(Edit difference data)
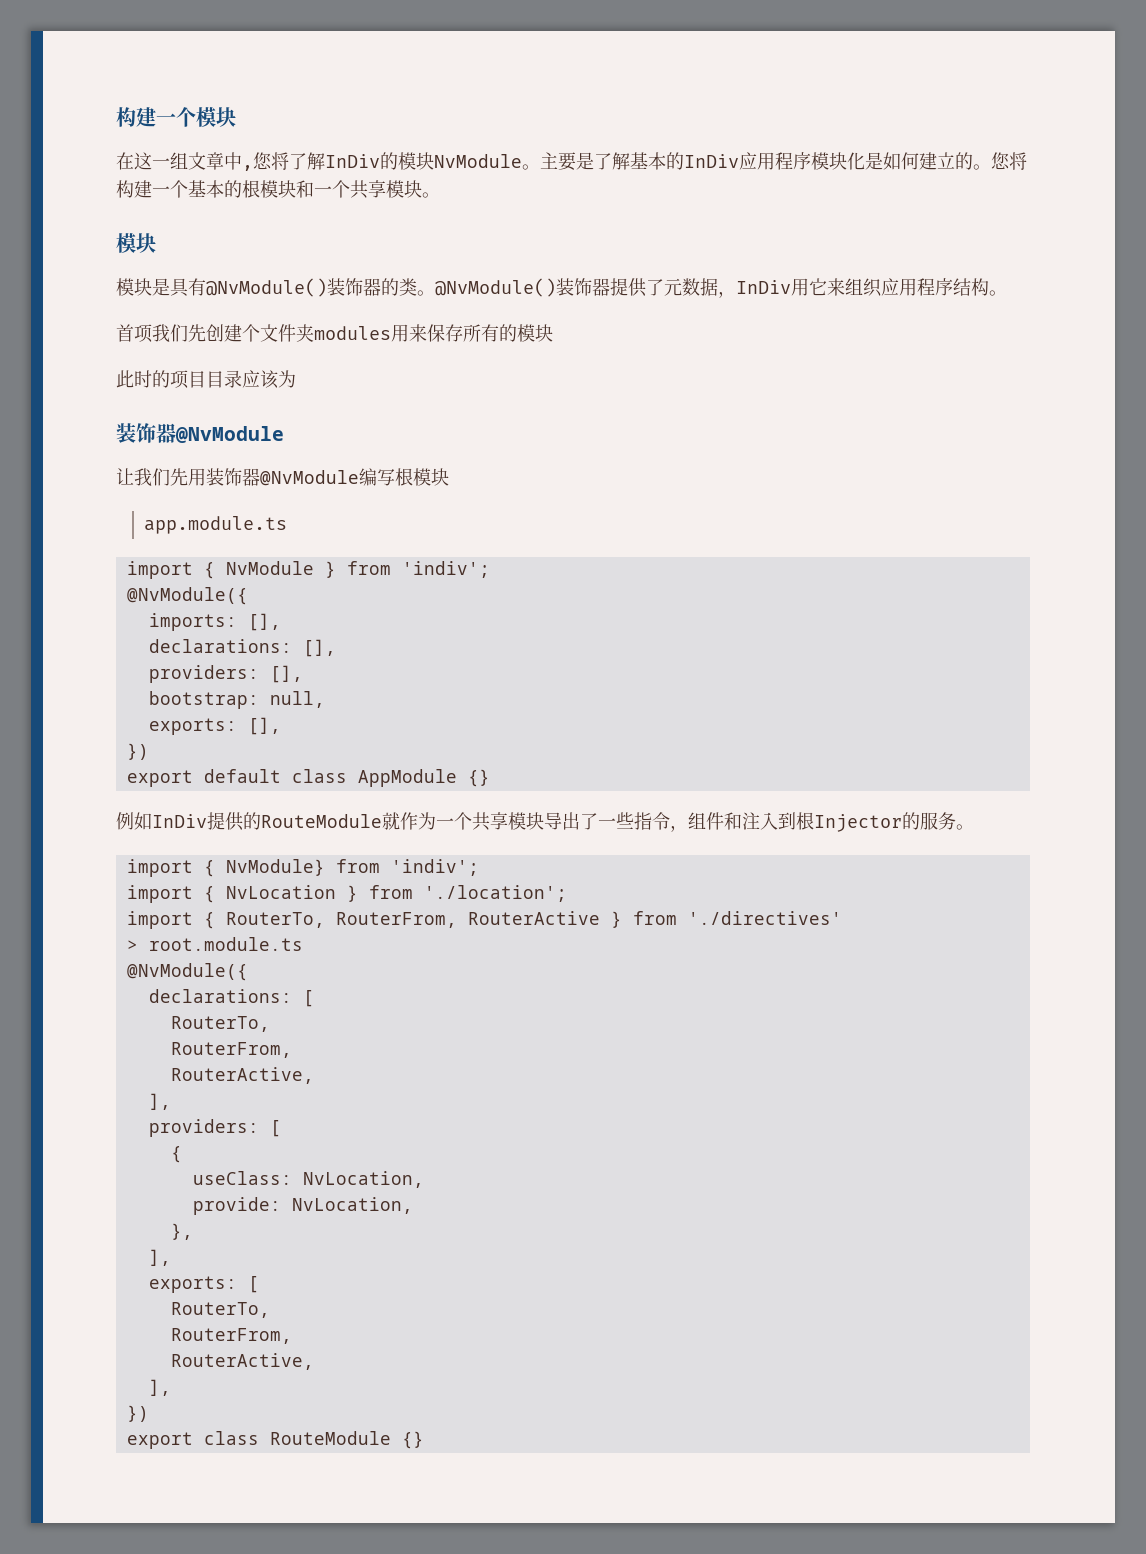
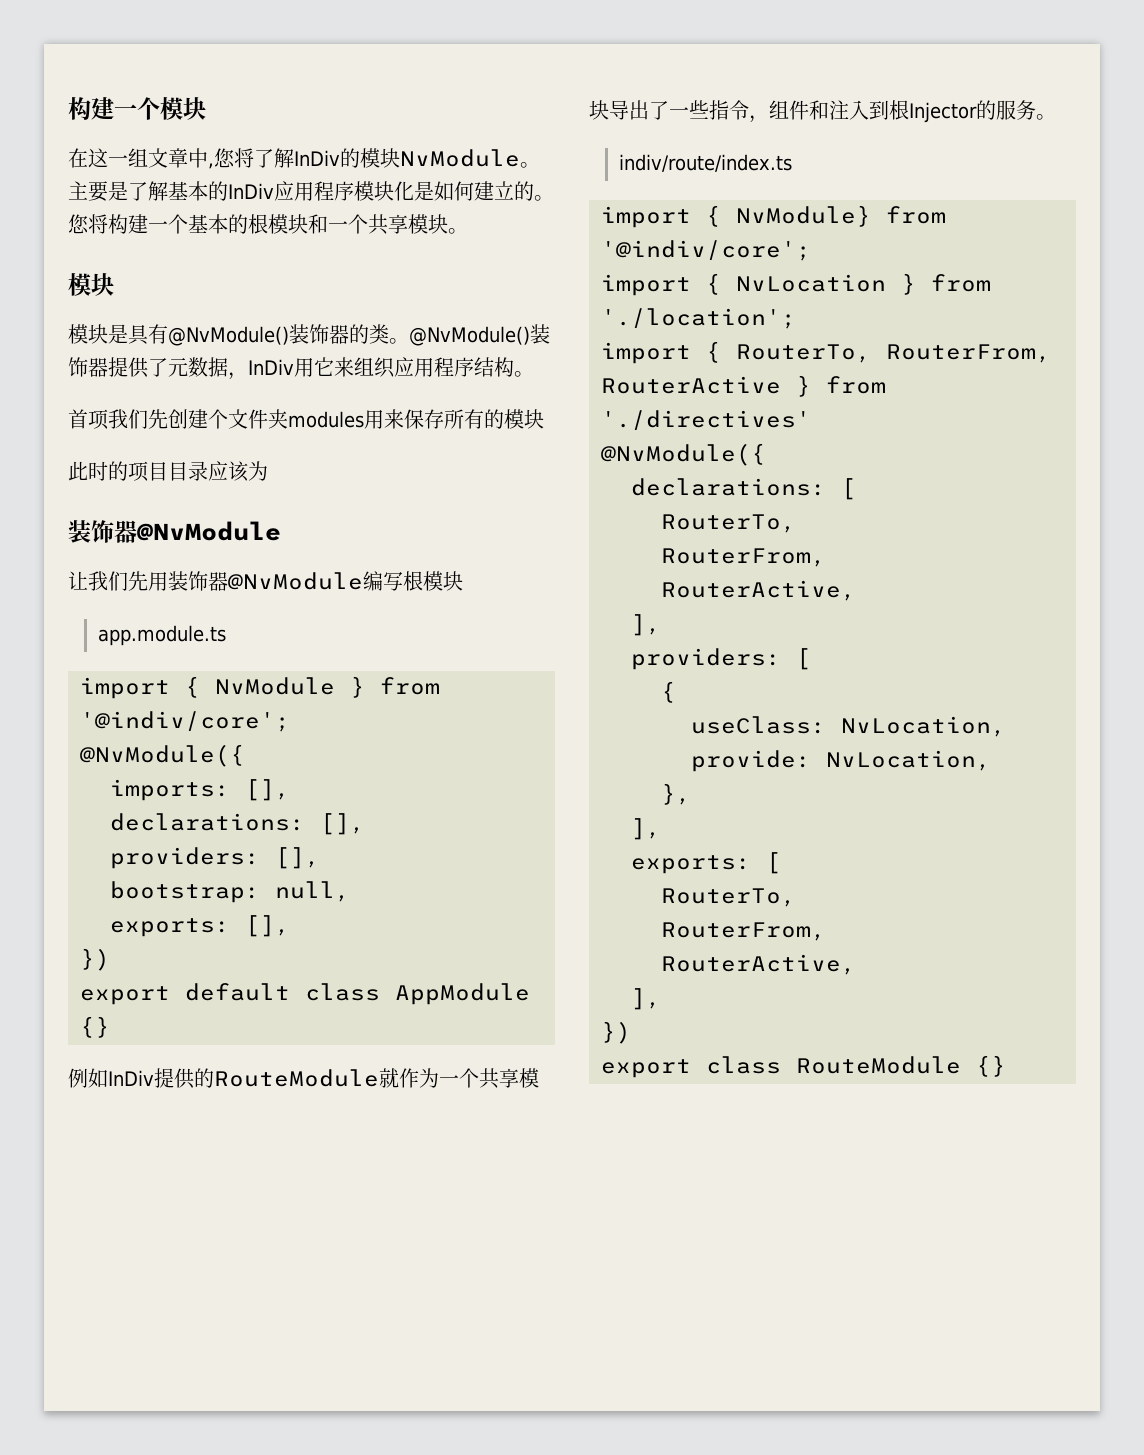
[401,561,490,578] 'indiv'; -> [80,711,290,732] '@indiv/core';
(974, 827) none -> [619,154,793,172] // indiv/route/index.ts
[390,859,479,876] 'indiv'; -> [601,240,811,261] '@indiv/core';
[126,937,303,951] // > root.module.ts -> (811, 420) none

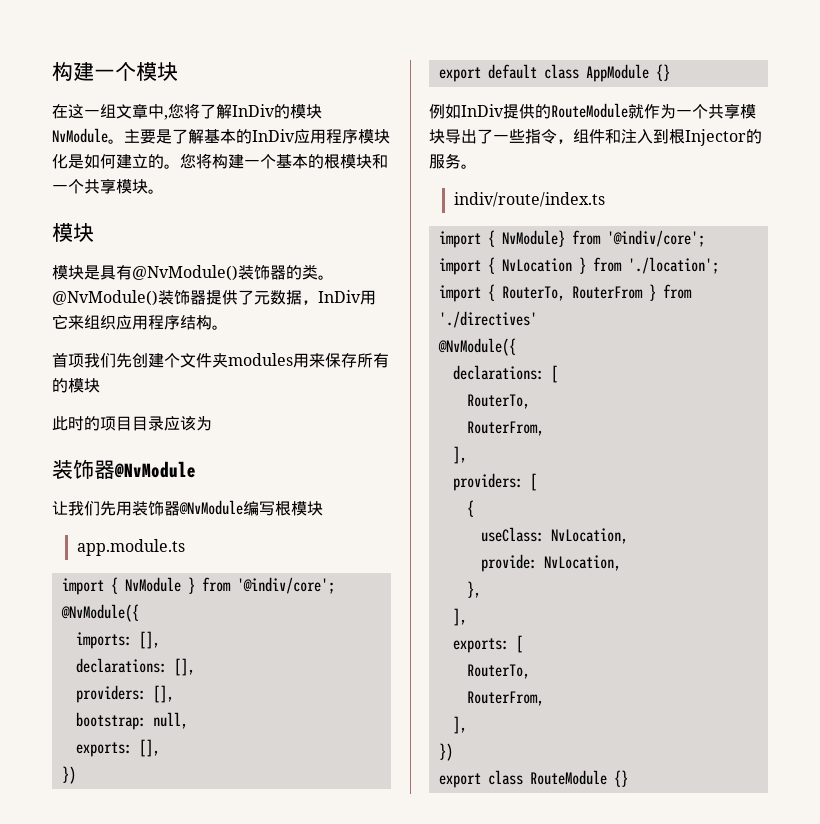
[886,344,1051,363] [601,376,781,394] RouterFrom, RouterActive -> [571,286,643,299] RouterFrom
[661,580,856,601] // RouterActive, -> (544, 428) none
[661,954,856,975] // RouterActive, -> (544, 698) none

# ASSIGNMENT:
Output the data above exactly, excluding images.

# ANSWER FOR THE TASK:
[401,561,490,578] 'indiv'; -> [80,711,290,732] '@indiv/core';
(974, 827) none -> [619,154,793,172] // indiv/route/index.ts
[390,859,479,876] 'indiv'; -> [601,240,811,261] '@indiv/core';
[126,937,303,951] // > root.module.ts -> (811, 420) none

[886,344,1051,363] [601,376,781,394] RouterFrom, RouterActive -> [571,286,643,299] RouterFrom
[661,580,856,601] // RouterActive, -> (544, 428) none
[661,954,856,975] // RouterActive, -> (544, 698) none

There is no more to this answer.